Di falsi medici ne ho incontrati tanti.
Ero molto malandata anni fa, combinata male.
Alla deriva.
Non sto esagerando come fanno tante persone usando questa espressione con leggerezza, così come quando dicono: “sono depresso” e magari sono a lamentarsi di un periodo fugace di piccole difficoltà.

Io ero alla deriva davvero.

Un amico medico che stava seguendo mio figlio se ne rese conto e mi guardò attentamente. Era dispiaciuto. Mi disse che avrebbe prenotato il mio ricovero in una clinica privata della sua città. Sarei entrata lì e ci sarei rimasta almeno per sette giorni. Provai a ribellarmi perché non volevo lasciare i miei figli ancora piccoli. Loro non si erano resi conto di quanto male stesse la loro mamma e neanche sul posto di lavoro si erano resi conto di nulla. Era maggio, quasi la fine dell’anno scolastico e lasciai, a una preside esterrefatta, un registro compilato in ogni minimo particolare, con voti e giudizi finali di oltre centocinquanta alunni che erano stati seguiti con attenzione e professionalità.
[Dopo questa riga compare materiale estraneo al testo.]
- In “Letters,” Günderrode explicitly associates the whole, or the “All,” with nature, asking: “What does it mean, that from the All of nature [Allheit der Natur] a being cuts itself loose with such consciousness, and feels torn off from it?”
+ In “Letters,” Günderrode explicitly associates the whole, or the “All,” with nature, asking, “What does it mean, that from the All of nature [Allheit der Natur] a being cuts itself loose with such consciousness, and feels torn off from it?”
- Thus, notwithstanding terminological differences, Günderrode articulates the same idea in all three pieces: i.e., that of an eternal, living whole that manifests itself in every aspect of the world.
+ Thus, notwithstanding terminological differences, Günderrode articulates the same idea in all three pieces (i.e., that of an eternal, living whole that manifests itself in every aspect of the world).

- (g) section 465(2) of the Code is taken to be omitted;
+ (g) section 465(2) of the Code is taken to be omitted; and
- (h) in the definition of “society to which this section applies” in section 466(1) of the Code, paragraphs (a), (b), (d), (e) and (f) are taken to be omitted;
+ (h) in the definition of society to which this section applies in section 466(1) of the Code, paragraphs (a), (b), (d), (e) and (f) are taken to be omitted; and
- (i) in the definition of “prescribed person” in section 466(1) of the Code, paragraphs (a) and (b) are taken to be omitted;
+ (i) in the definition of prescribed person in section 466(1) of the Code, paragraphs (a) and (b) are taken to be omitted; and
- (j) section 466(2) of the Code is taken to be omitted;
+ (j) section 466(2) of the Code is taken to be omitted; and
Chi mi avrebbe sostituita in quel breve scorcio di tempo, avrebbe avuto la strada spianata completamente e l’avrei guidato e preso per mano con relazioni dettagliate.

Quando salutai mia sorella, sul pianerottolo di casa sua, scoppiai a piangere e dovetti tenermi dalle pareti per andare in ascensore. Mi sentii come se non dovessi tornare più.

Non sto esagerando. Nessuno aveva ancora capito di cosa soffrissi. Stavo malissimo, non riuscivo neanche a camminare.

Quando arrivai in clinica dopo un viaggio estenuante in treno, caddi sul letto che mi assegnarono. Vomitavo e mi contorcevo dal dolore alla testa, qualcosa che avevo provato spesso, ma che ora mi sembrava impossibile da sostenere. Ricordo il viso di un infermiere che mi somministrava dei farmaci e che mi guardava compassionevole. Non mi faceva effetto nulla. Vomitai anche lo stomaco e l’anima.

Poi cominciarono a rivoltarmi come un calzino: indagini mediche di ogni tipo, e stavo sempre peggio.
Quando, dopo sei giorni, mi dissero che sarebbe passato un neurologo, mi raccomandarono di stare in allerta perché sarebbe passato da lì a poco e che si trattava del GRANDE Professore…
Non capii cosa significasse, cosa dovessi fare in particolare. Erano le undici del mattino, ma passarono tre ore senza che si vedesse nessuno.
Arrivò il pranzo e lo lasciai freddare miseramente sul tavolino. Dopo tutto quel tempo capii che era meglio mettere qualcosa sotto i denti per evitare di stare peggio. Mi lavai i denti e mi diedi una sistematina, inutile.

Poi mi misi a letto stremata e caddi in un sonno profondo visto che erano molte notti che non chiudevo occhio.
Fui svegliata all’improvviso da un’infermiera scorbutica: “Le avevo detto di tenersi pronta!” mi urlò facendomi sobbalzare con le poche forze rimaste.
Vicino al letto una figura in camice di una persona che mai scorderò nella mia vita. Sguardo scostante: “Non si preoccupi, me ne farò una ragione” disse rivolto alla sua assistente mentre cominciò a visitarmi con un fare brusco e duro.

So solo che mi veniva da vomitare in tutti i sensi e che maledissi il momento in cui avevo deciso di ricoverarmi in quel posto.
Cominciarono, dalla stessa sera, a somministrarmi farmaci che si rivelarono nel tempo deleteri e che conclusero indegnamente una triste storia che non poteva finire bene.
Quando fui dimessa sapevano tutti che non soffrivo della tale e talaltra patologia, che avevo una depressione grave. Neanche il grande luminare, davanti al quale tutti avevano fatto inchini, come fosse stato il Padre Eterno sceso per visitare i poveri meschini come me, aveva capito che soffrivo di emicrania.

Com’è il falso medico?  Quello che si è fatto medico senza capire come si deve esercitare questa professione difficile e importante?

Semplice. Come quel neurologo che non mi aiutò minimamente, e che mi lasciò alla deriva.